Eine gute Nachricht – Antidepressiva verändern die Persönlichkeit positiv. Zu diesem Schluss kommt eine Untersuchung der Northwestern University in Illinois, USA.

Das dortiger Forscherteam untersuchte 240 Patienten die an einer schweren Depression leiden. Diese nahmen entweder den Serotonin-Wiederaufnahme-Hemmer Paroxetin oder ein Placebo ein oder sie wurden aber mit einer Psychotherapie behandelt. Alle drei Therapie-Arten dauerten jeweils zwölf Monate.

In der Studie verspürten alle Patienten eine Besserung der Depression, egal welche Therapie sie machten. Unter Placebo veränderten sich die Persönlichkeitsmerkmale nur unwesentlich, die Patienten die sich mit Paroxetin therapieren ließen, erlebten eine erhebliche Verbesserung der Persönlichkeitsmerkmale.

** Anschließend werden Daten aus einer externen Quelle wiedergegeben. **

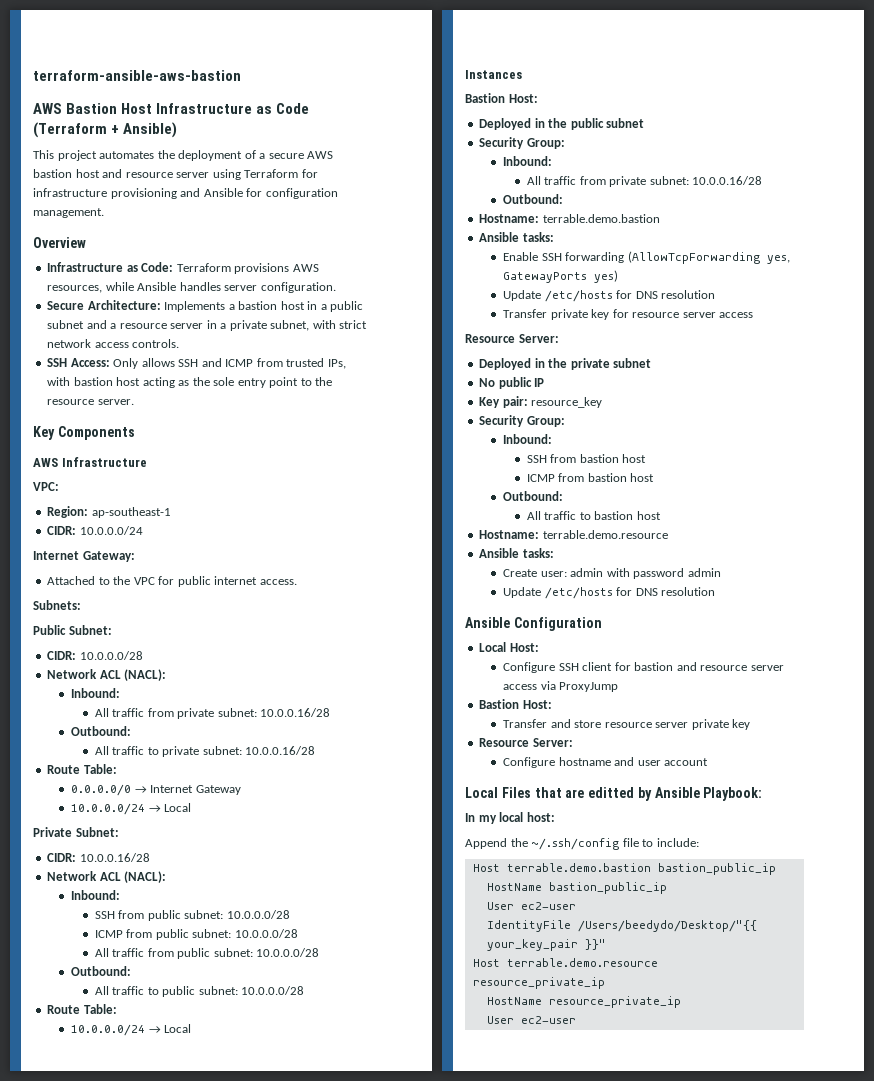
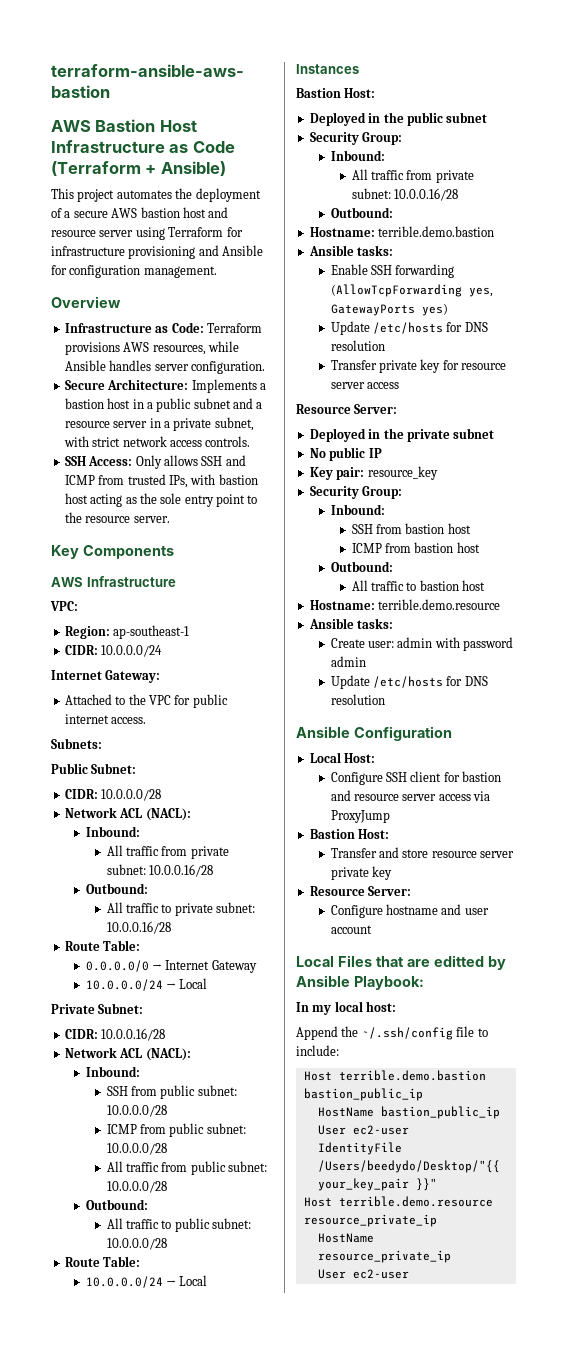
- Hostname: terrable.demo.bastion
+ Hostname: terrible.demo.bastion
- Hostname: terrable.demo.resource
+ Hostname: terrible.demo.resource
- Host terrable.demo.bastion bastion_public_ip
+ Host terrible.demo.bastion bastion_public_ip
- Host terrable.demo.resource resource_private_ip
+ Host terrible.demo.resource resource_private_ip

Die Ergebnisse der Psychotherapie-Patienten lagen dazwischen. Das Team die die Untersuchung durchführte mutmaßt, dass die Persönlichkeitsveränderung nicht nur auf der Besserung der Depression beruht sondern vielmehr bewirke das Psychopharmaka signifikante Persönlichkeitsänderungen, die dem Patienten aus der Depression helfen. Also anders herum als man bisher dachte.